Tuesday, June 16, 2009

Healthy Skepticism

While reading the book Sophie's World which is an easy to read summary of western philosophy, I stumbled across a story similar to the following. A person sees a stone falling. Every time he picks it up and lets go of it, it falls. He performs this experiment over and over again, and every time the stone falls. So, he concludes there must be a natural law that says "Stones fall to the ground".

Imagine now a chicken. Every day at 5pm comes a lady, usually with a straw hat, to the chicken coop and brings food. Every day. The chicken follows this experiment. It never fails. As it turns late afternoon, the lady comes and brings food. It asks other chickens as well, was there ever a day the lady did not come in the afternoon to bring food? No. The lady always comes. So, the chicken reaches the conclusion there must be a natural law that says "In the afternoon someone brings us food". Of course one morning, the lady comes with a knife, carries the chicken into a separate building and cuts its throat.

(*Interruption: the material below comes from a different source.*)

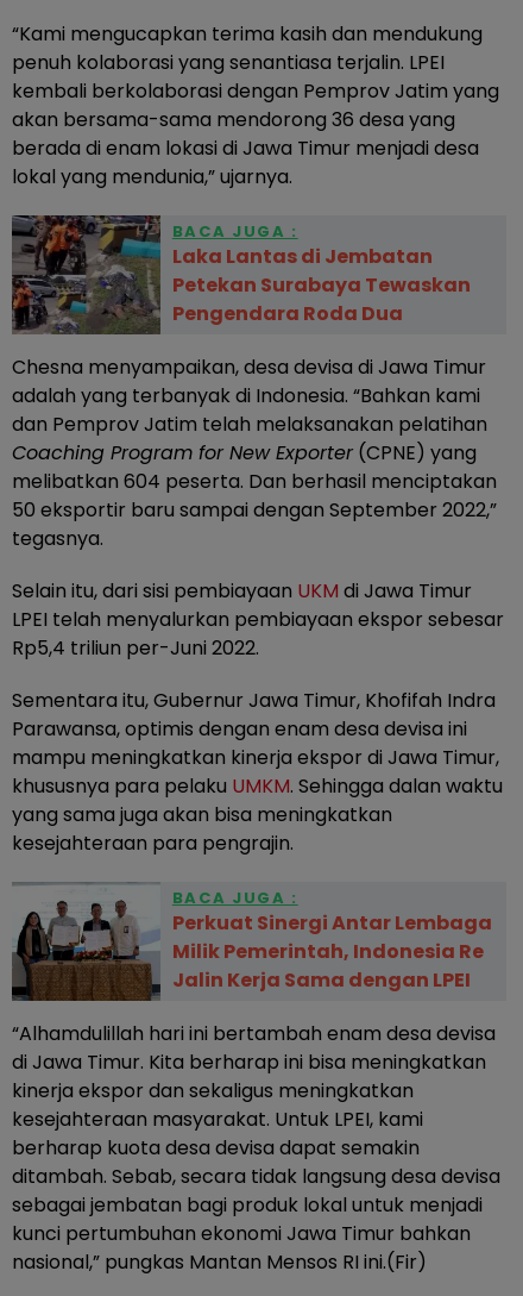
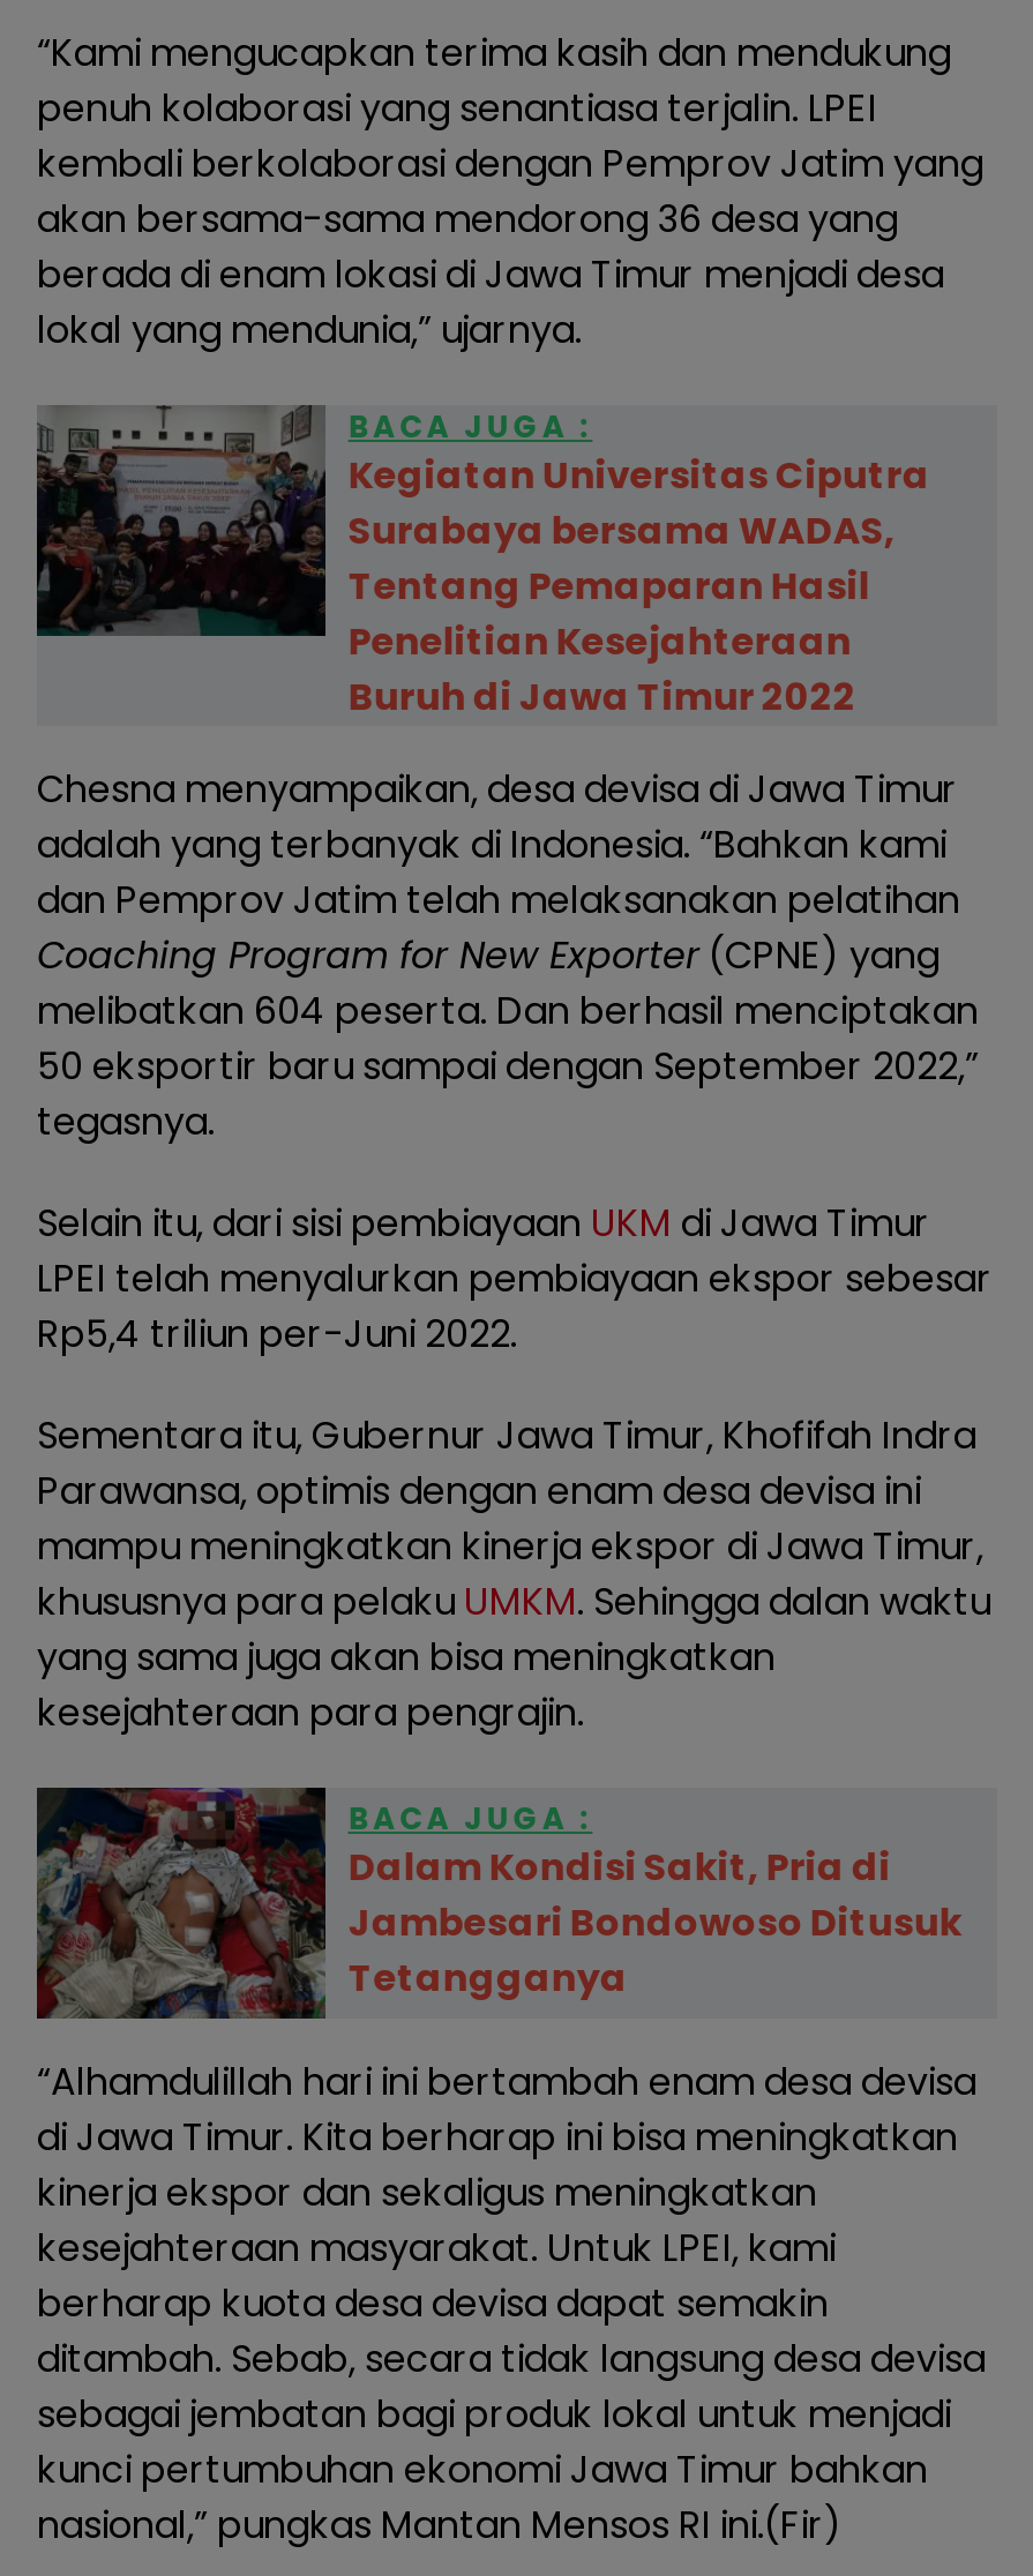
[11,214,470,336] [image] | Laka Lantas di Jembatan | Petekan Surabaya Tewaskan | Pengendara Roda Dua -> [37,405,930,723] [image] | Kegiatan Universitas Ciputra | Surabaya bersama WADAS, | Tentang Pemaparan Hasil | Penelitian Kesejahteraan | Buruh di Jawa Timur 2022
[11,882,492,1002] [image] | Perkuat Sinergi Antar Lembaga | Milik Pemerintah, Indonesia Re | Jalin Kerja Sama dengan LPEI -> [35,1785,962,2021] [image] | Dalam Kondisi Sakit, Pria di | Jambesari Bondowoso Ditusuk | Tetangganya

Lesson? We must be very skeptical of everything. Ever heard sentences like "given long enough time the stock market always goes up"? Looking at a chart, housing prices in the 20th century have always gone up. Water is a unlimited resource. The recession will be over shortly. We have a true democracy. This evil country has weapons of mass destruction, they are a danger to our security, hence we must attack them to free their poor suppressed citizens.

We are told so many lies. Whatever you see, hear or read; always be skeptical. Ask yourself why something should be as portrayed. Is it really a law of nature? Or is it something that happened to happen frequently in the past? And if something happened frequently in the past, I bet it happened frequently because some people with power wanted it to happen frequently so that they can take advantage of it. Further questions would be: Who is benefiting? Who has the power to manipulate the issue? What are alternative approaches? What is the externalized cost of this action or product?